🤖 AI Summary
This work addresses the inefficiency of traditional information retrieval dataset annotation, which relies on generic tools and struggles to meet the growing demand for high-quality question-answering data driven by large language models and retrieval-augmented generation (RAG). To overcome this limitation, the authors propose AIANO, a human-AI collaborative annotation tool that integrates large language model suggestions, an interactive interface, and a RAG-oriented workflow. While preserving full annotator control, AIANO significantly enhances both annotation efficiency and quality. User studies demonstrate that AIANO nearly doubles annotation speed compared to baseline tools, offers superior usability, and effectively improves downstream retrieval accuracy.
📝 Abstract
The rise of Large Language Models (LLMs) and Retrieval-Augmented Generation (RAG) has rapidly increased the need for high-quality, curated information retrieval datasets. These datasets, however, are currently created with off-the-shelf annotation tools that make the annotation process complex and inefficient. To streamline this process, we developed a specialized annotation tool - AIANO. By adopting an AI-augmented annotation workflow that tightly integrates human expertise with LLM assistance, AIANO enables annotators to leverage AI suggestions while retaining full control over annotation decisions.
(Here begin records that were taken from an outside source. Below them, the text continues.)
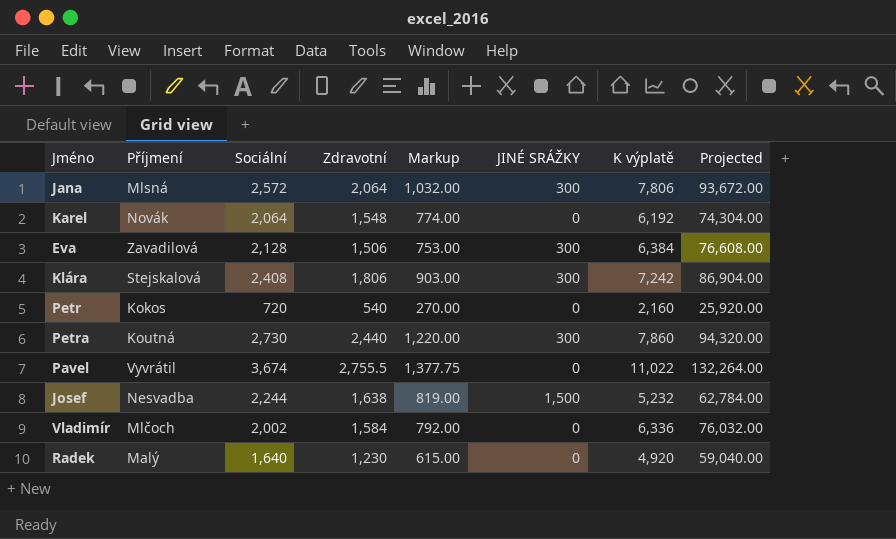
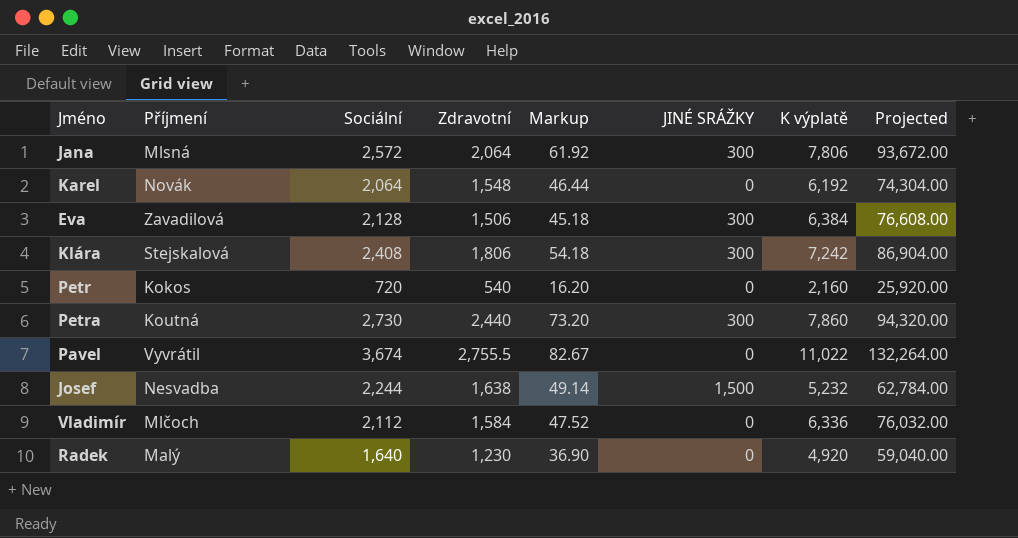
column Markup | formula: [Zdravotní] * 0.5 -> [Zdravotní] * 0.03
Vladimír | Sociální: 2,002 -> 2,112

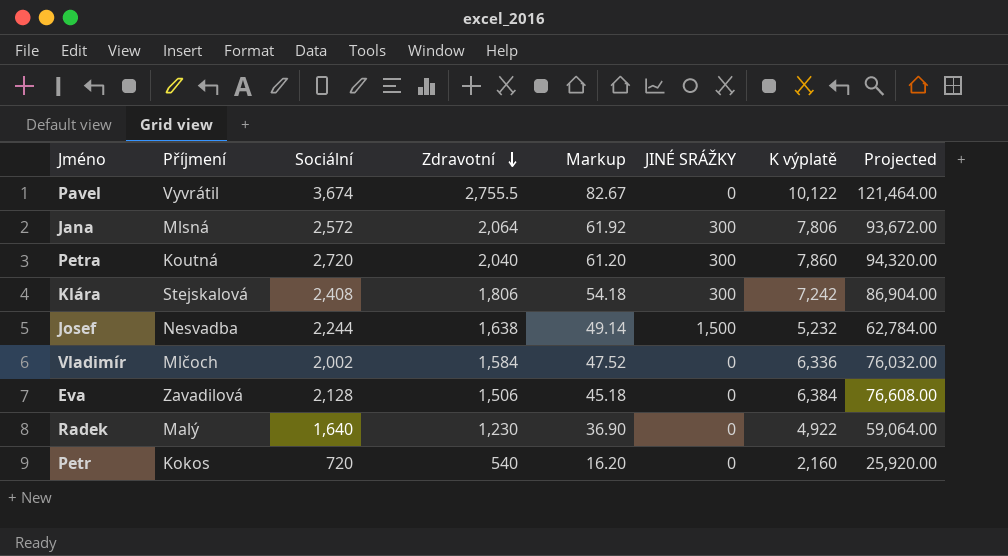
row order: none -> Zdravotní descending
row Karel: Novák | 2,064 | 1,548 | 46.44 | 0 | 6,192 | 74,304.00 -> none
Pavel | K výplatě: 11,022 -> 10,122
Pavel | Projected: 132,264.00 -> 121,464.00
Petra | Sociální: 2,730 -> 2,720
Petra | Zdravotní: 2,440 -> 2,040
Petra | Markup: 73.20 -> 61.20
Vladimír | Sociální: 2,112 -> 2,002
Eva | JINÉ SRÁŽKY: 300 -> 0
Radek | K výplatě: 4,920 -> 4,922
Radek | Projected: 59,040.00 -> 59,064.00

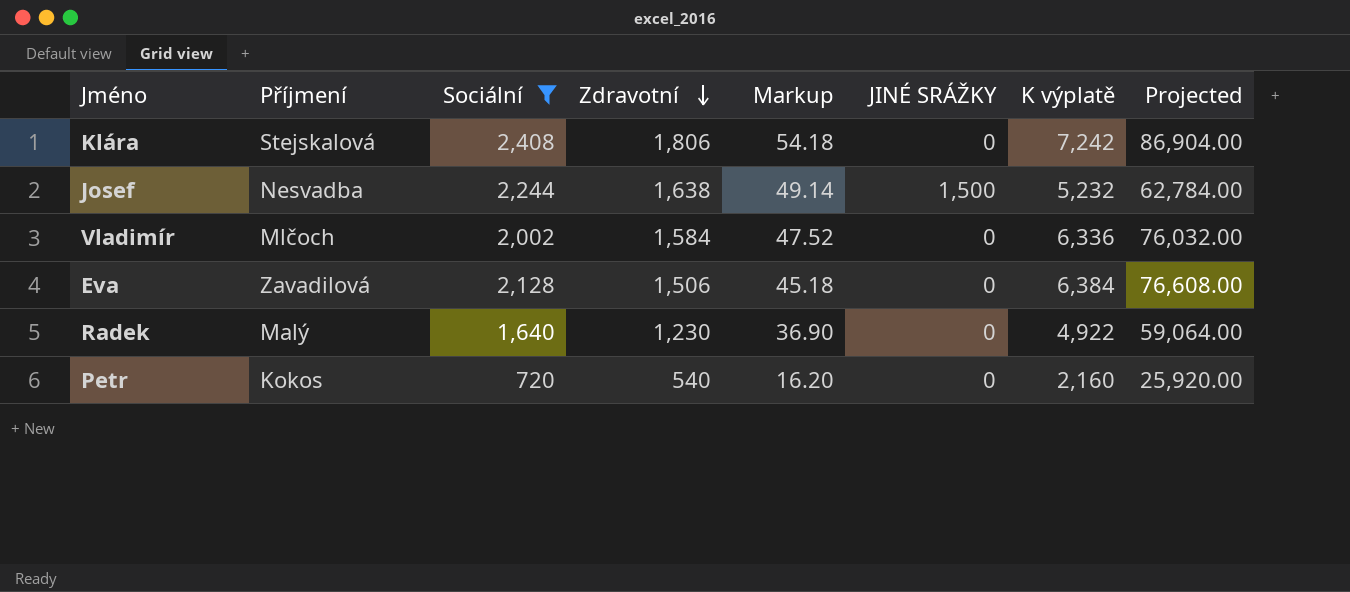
filter: none -> Sociální <= 2,408
Klára | JINÉ SRÁŽKY: 300 -> 0

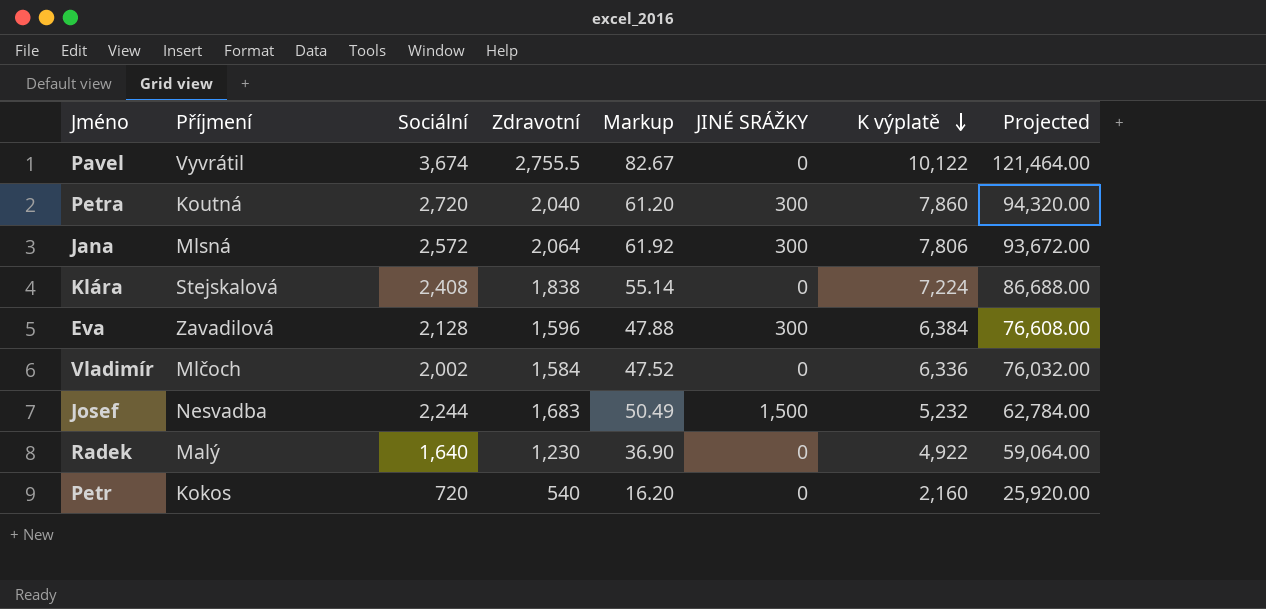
filter: Sociální <= 2,408 -> none
row order: Zdravotní descending -> K výplatě descending
Klára | Zdravotní: 1,806 -> 1,838
Klára | Markup: 54.18 -> 55.14
Klára | K výplatě: 7,242 -> 7,224
Klára | Projected: 86,904.00 -> 86,688.00
Eva | Zdravotní: 1,506 -> 1,596
Eva | Markup: 45.18 -> 47.88
Eva | JINÉ SRÁŽKY: 0 -> 300
Josef | Zdravotní: 1,638 -> 1,683
Josef | Markup: 49.14 -> 50.49

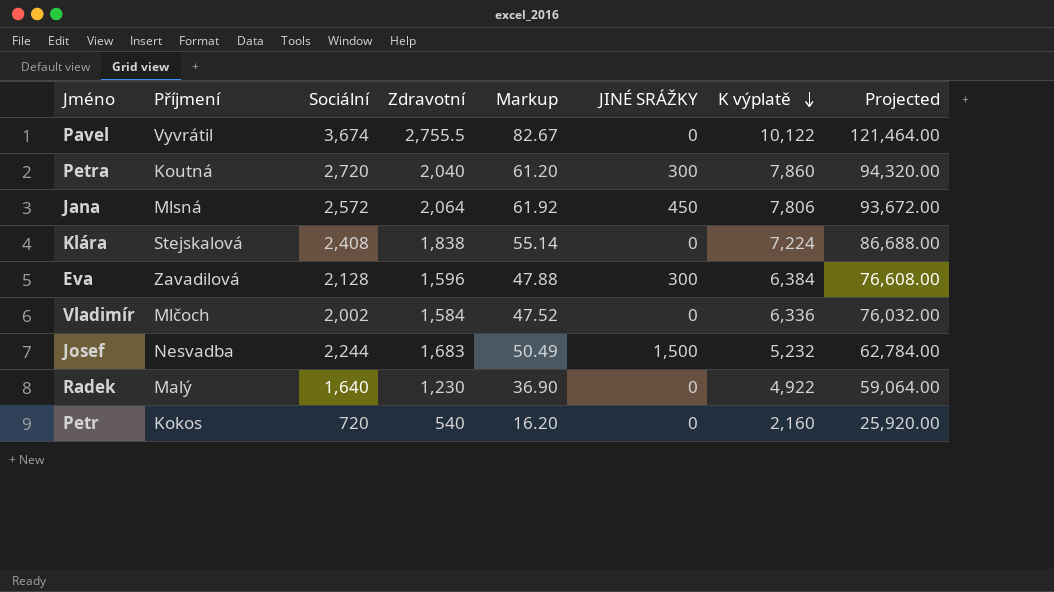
Jana | JINÉ SRÁŽKY: 300 -> 450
In a within-subject user study ($n = 15$), participants created question-answering datasets using both a baseline tool and AIANO. AIANO nearly doubled annotation speed compared to the baseline while being easier to use and improving retrieval accuracy. These results demonstrate that AIANO's AI-augmented approach accelerates and enhances dataset creation for information retrieval tasks, advancing annotation capabilities in retrieval-intensive domains.